The refreshClient is a separate Axios instance without the 401 interceptor. This is necessary — if the refresh call itself returns 401, you don't want it triggering another refresh attempt, which would trigger another, infinitely.
What This Architecture Gets Right
The single-header branching approach has held up well through development. Adding a new auth endpoint — logout, password change, account deletion — requires thinking about token delivery in one place only. The business logic is completely isolated from the delivery mechanism.
The security properties are also consistent with best practices on each platform: HttpOnly cookie on web, Keychain/Keystore on mobile.
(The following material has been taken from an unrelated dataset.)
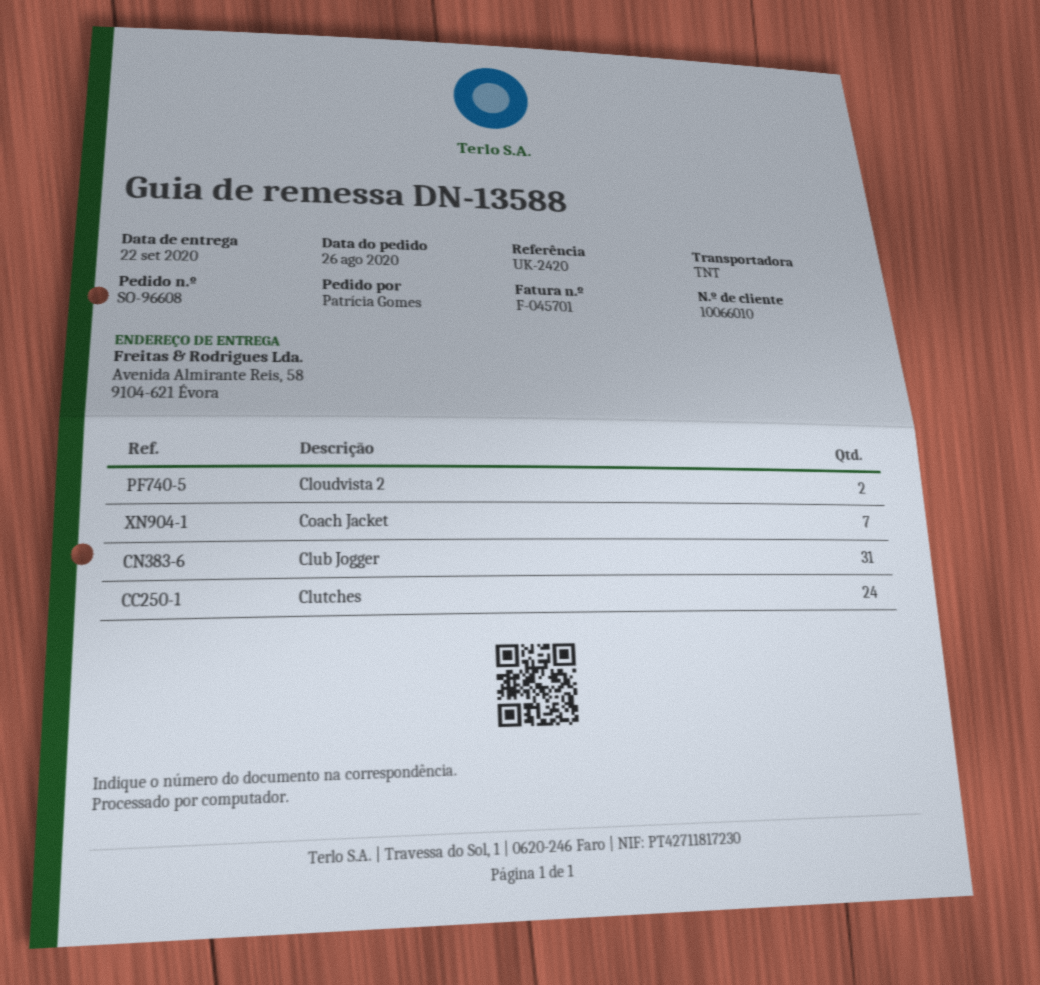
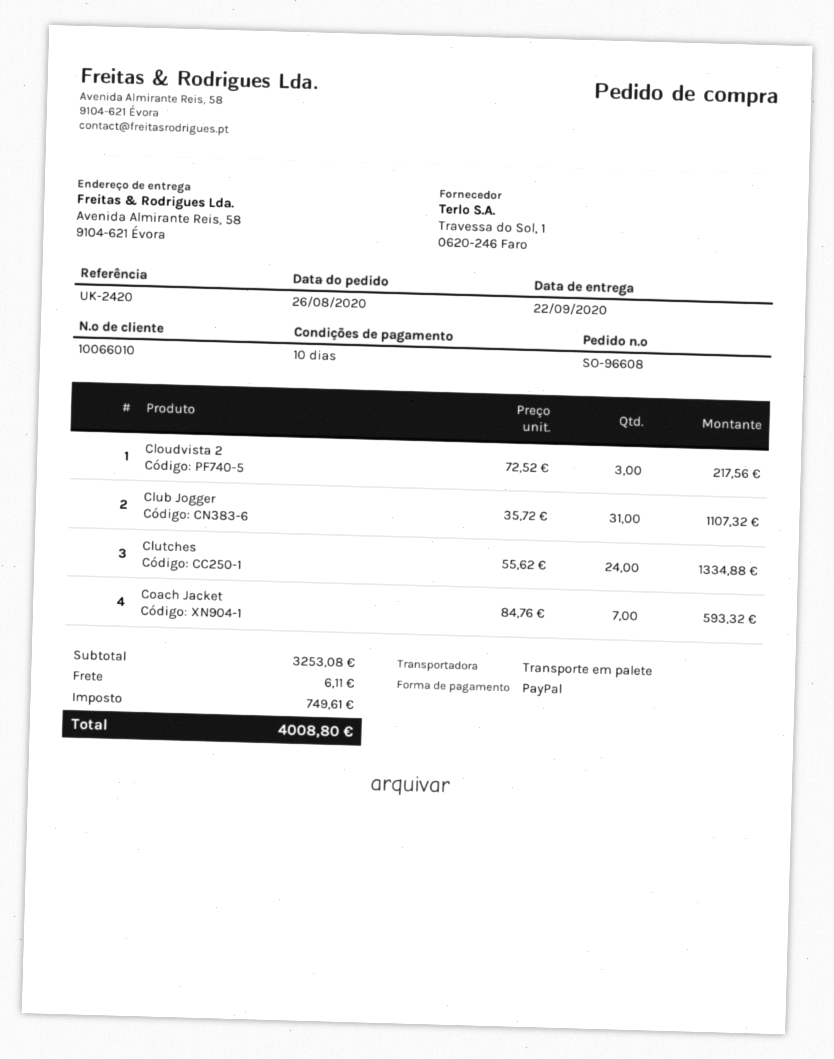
shipping method: TNT -> pallet freight
Cloudvista 2: 2 -> 3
Neither surface stores the refresh token in a location accessible to arbitrary JavaScript.
The thing I'd change: the X-Mobile-Client header is a string that I have to remember to include in every Axios instance and every fetch call on mobile. It would be cleaner as middleware applied at the Expo Router layout level, injecting the header into every outgoing request automatically — similar to how the Authorization header is injected by the Axios interceptor. The header exists and works, but its application is currently manual rather than structural.